* **LISTED RECORDS**:

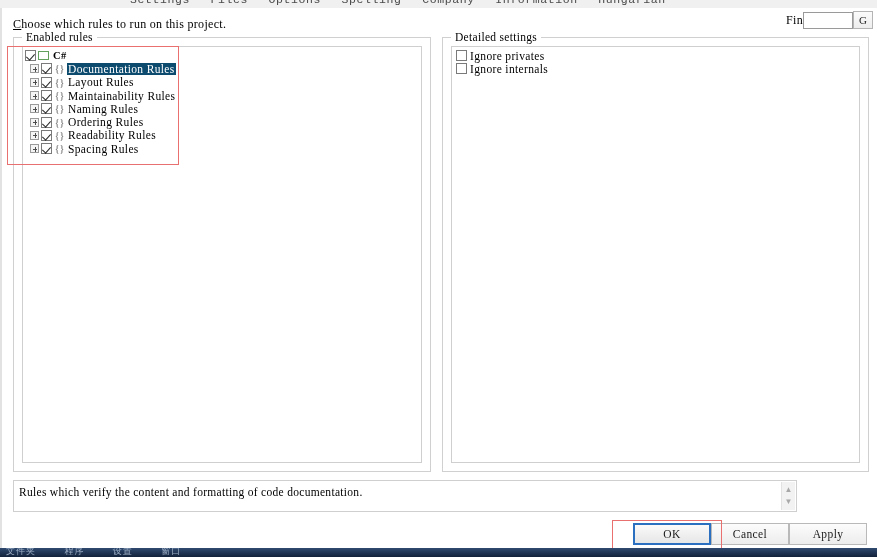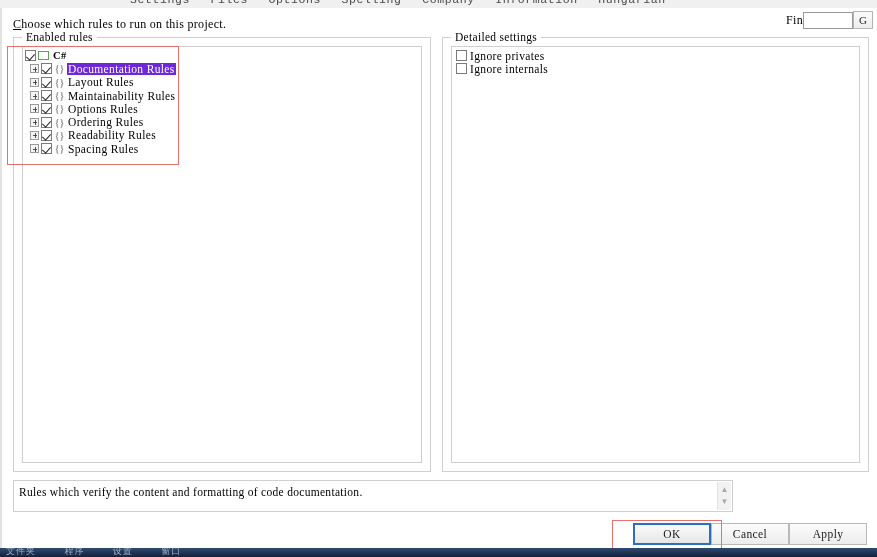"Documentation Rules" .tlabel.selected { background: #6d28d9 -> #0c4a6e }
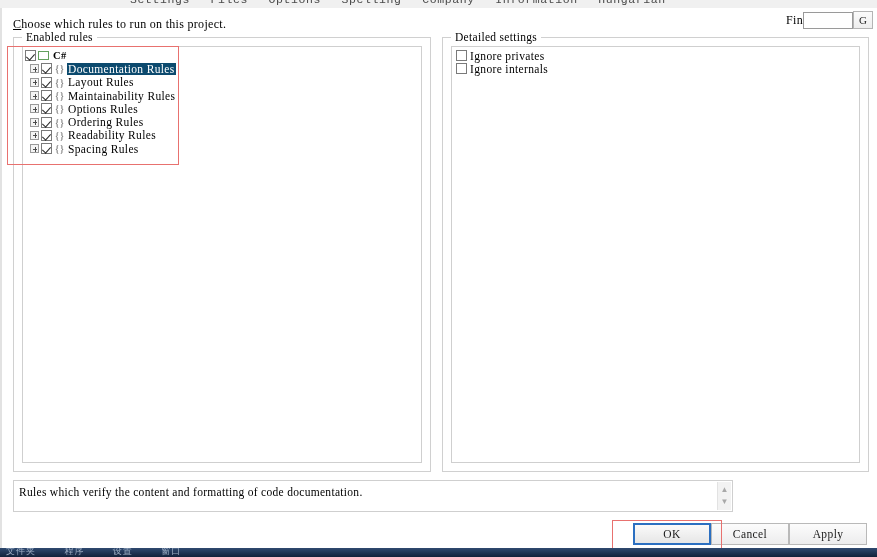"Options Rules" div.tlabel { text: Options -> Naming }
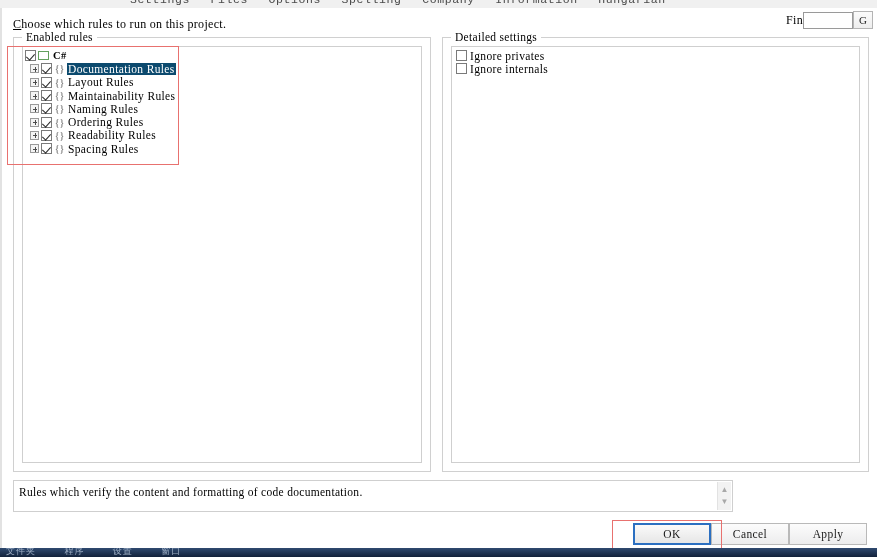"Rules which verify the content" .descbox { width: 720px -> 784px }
---
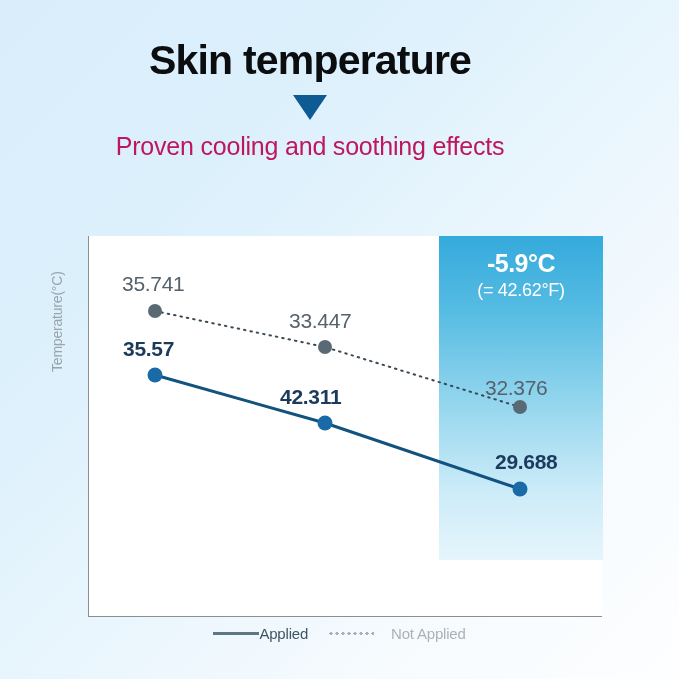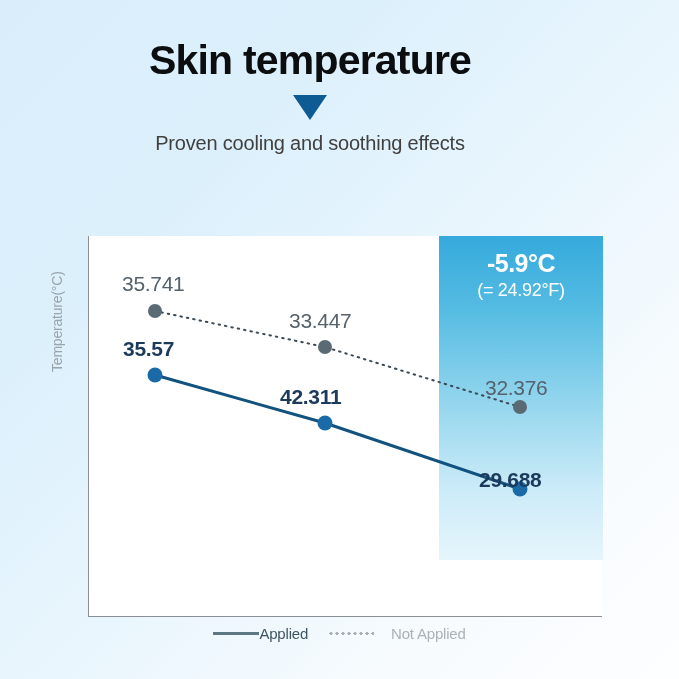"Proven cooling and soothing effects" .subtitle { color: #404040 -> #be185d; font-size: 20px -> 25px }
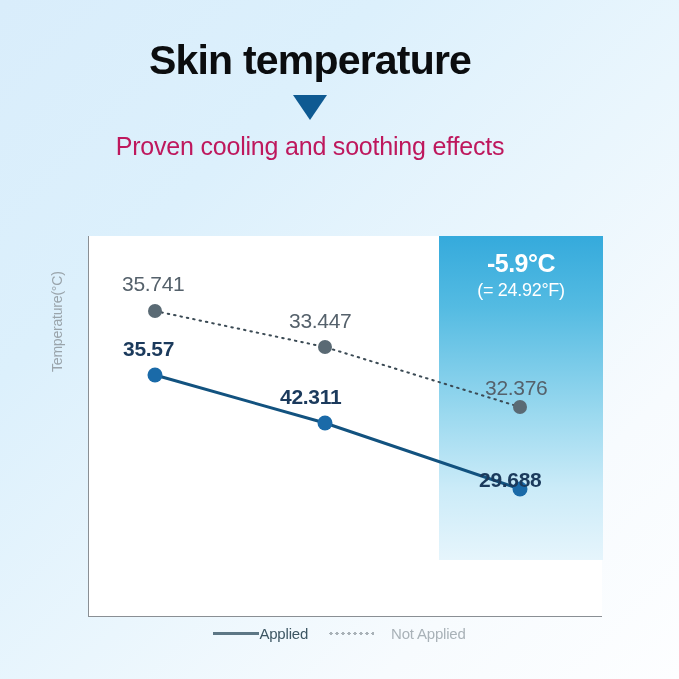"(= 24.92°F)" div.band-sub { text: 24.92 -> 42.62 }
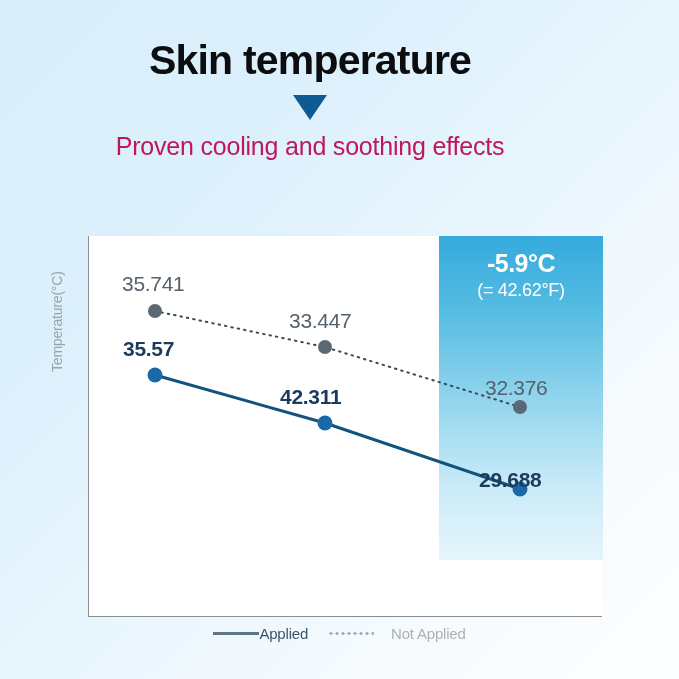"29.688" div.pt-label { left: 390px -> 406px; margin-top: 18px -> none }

* **WORK REQUIRED**: Here the job is to copy the stretch of records from the line containing "text: Options ->" through the line containing "which verify the", word for word. Leave every picture out.

* **WRITTEN RESPONSE**:
"Options Rules" div.tlabel { text: Options -> Naming }
"Rules which verify the content" .descbox { width: 720px -> 784px }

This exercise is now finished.